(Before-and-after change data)
#####
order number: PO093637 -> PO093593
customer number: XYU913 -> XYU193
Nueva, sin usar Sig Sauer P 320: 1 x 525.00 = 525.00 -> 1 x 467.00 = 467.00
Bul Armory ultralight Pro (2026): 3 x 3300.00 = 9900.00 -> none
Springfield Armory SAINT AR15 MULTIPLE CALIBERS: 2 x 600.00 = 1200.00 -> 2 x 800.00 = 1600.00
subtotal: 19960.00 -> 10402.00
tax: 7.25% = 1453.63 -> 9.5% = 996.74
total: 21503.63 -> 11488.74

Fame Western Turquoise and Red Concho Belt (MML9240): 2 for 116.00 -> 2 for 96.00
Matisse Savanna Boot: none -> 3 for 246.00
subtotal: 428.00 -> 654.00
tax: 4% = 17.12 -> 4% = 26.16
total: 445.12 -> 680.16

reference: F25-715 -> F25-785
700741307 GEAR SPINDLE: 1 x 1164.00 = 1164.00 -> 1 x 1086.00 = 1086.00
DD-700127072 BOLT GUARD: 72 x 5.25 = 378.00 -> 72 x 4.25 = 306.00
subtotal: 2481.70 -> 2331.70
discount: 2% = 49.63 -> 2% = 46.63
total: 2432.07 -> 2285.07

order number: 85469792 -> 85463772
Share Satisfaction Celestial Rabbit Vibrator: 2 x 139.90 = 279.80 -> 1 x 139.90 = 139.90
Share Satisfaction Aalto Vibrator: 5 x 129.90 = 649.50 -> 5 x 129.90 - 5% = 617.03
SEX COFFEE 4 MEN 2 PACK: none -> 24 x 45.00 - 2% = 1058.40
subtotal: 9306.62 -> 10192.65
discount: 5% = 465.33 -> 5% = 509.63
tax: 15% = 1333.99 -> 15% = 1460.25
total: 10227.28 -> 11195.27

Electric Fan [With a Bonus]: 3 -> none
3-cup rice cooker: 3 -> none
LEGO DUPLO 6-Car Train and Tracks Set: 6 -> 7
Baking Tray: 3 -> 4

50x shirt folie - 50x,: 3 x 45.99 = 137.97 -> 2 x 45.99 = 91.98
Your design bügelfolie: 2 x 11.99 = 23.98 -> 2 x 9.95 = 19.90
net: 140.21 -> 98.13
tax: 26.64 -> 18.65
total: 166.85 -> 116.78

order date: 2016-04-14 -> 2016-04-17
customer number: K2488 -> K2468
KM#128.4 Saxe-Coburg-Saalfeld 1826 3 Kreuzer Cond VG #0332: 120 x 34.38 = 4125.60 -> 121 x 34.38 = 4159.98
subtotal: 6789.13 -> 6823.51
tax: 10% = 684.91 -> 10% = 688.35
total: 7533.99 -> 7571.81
#####
WHAT IS REQUIRED: From the line with "total: 166.85 -> 116.78" to the final line of the entries above, return every line exactly as written.

REPLY:
total: 166.85 -> 116.78

order date: 2016-04-14 -> 2016-04-17
customer number: K2488 -> K2468
KM#128.4 Saxe-Coburg-Saalfeld 1826 3 Kreuzer Cond VG #0332: 120 x 34.38 = 4125.60 -> 121 x 34.38 = 4159.98
subtotal: 6789.13 -> 6823.51
tax: 10% = 684.91 -> 10% = 688.35
total: 7533.99 -> 7571.81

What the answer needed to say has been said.